#### Dataset records ####

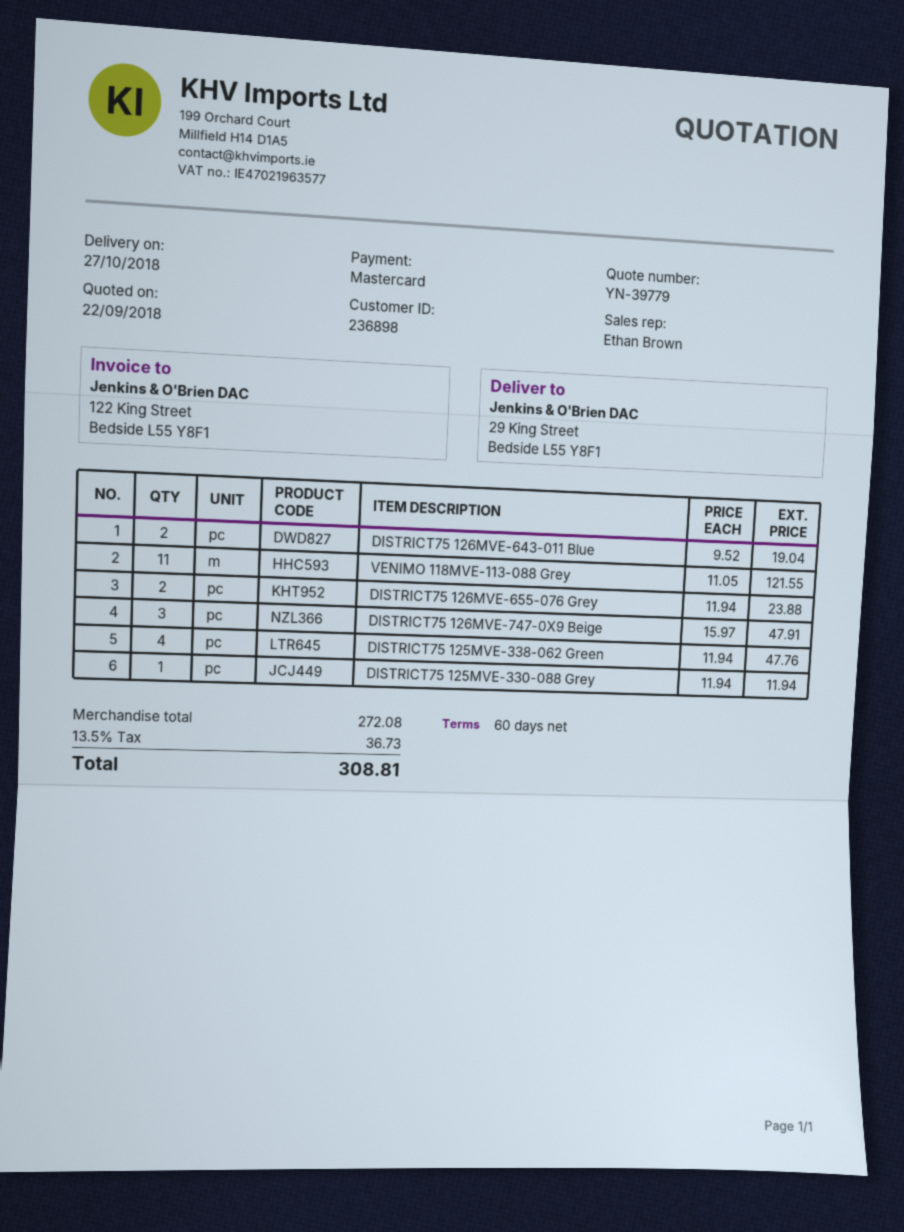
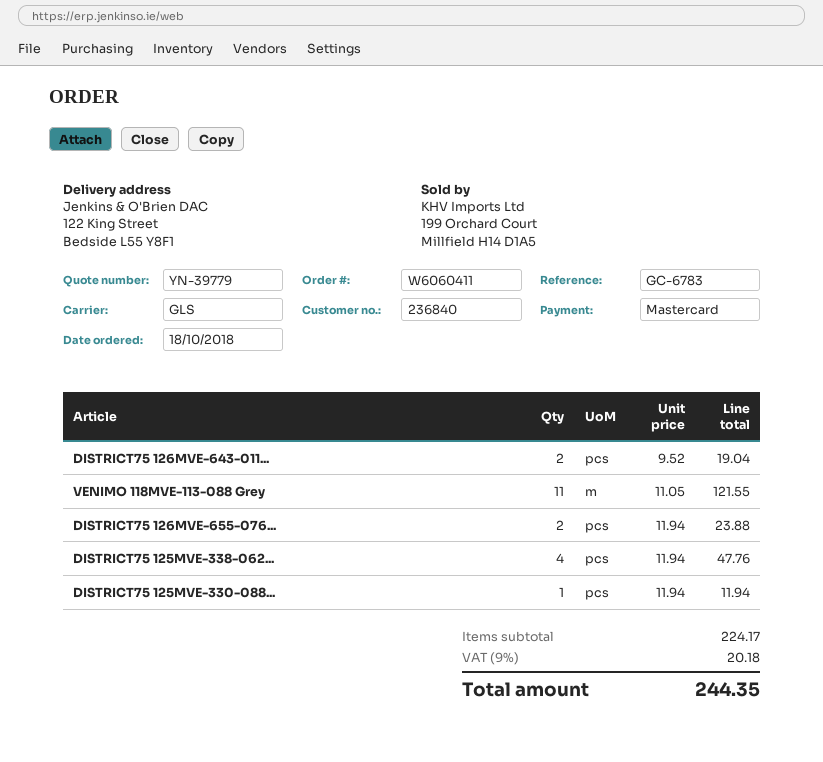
customer number: 236898 -> 236840
ship to: 29 King Street, Bedside L55 Y8F1 -> 122 King Street, Bedside L55 Y8F1
DISTRICT75 126MVE-747-0X9 Beige: 3 x 15.97 = 47.91 -> none
subtotal: 272.08 -> 224.17
tax: 13.5% = 36.73 -> 9% = 20.18
total: 308.81 -> 244.35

####

Exercise instructions >> Skip the images and restate each record above word for word.

Response area >>
customer number: 236898 -> 236840
ship to: 29 King Street, Bedside L55 Y8F1 -> 122 King Street, Bedside L55 Y8F1
DISTRICT75 126MVE-747-0X9 Beige: 3 x 15.97 = 47.91 -> none
subtotal: 272.08 -> 224.17
tax: 13.5% = 36.73 -> 9% = 20.18
total: 308.81 -> 244.35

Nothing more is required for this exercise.